*** Opening GIVEN RECORDS ***

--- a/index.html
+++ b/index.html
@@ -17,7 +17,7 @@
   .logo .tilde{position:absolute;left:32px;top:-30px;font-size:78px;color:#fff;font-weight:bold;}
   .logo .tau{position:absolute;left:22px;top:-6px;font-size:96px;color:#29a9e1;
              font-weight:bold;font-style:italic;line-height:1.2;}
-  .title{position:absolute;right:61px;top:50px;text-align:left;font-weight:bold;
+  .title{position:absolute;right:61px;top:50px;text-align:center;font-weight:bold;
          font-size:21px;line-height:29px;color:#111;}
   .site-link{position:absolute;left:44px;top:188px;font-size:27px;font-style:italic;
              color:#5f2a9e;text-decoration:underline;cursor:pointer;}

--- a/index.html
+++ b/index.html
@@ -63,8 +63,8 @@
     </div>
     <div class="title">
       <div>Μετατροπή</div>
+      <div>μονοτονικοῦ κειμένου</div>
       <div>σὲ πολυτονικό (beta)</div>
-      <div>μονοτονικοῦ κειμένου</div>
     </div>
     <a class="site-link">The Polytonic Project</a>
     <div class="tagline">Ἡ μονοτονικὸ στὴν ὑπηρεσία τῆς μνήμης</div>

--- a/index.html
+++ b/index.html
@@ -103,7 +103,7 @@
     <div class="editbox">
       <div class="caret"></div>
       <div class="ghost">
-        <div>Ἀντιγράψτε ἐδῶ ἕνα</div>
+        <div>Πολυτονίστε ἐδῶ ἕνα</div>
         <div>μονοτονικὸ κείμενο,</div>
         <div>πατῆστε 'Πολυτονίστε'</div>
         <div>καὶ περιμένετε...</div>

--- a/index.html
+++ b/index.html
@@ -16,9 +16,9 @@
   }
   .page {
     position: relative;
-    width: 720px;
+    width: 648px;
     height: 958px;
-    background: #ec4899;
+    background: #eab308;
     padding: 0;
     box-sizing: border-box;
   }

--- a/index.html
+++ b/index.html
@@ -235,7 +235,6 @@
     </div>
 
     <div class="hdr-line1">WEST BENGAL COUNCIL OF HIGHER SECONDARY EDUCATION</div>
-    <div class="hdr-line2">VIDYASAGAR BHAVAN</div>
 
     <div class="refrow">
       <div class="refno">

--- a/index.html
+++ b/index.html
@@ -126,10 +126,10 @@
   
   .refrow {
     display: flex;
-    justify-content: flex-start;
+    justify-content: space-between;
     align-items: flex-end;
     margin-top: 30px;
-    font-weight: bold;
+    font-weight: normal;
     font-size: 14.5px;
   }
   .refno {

*** Closing GIVEN RECORDS ***

Wherever the word "μονοτονικὸ" occurs in the data above, copy the line it sits in.

     <div class="tagline">Ἡ μονοτονικὸ στὴν ὑπηρεσία τῆς μνήμης</div>
         <div>μονοτονικὸ κείμενο,</div>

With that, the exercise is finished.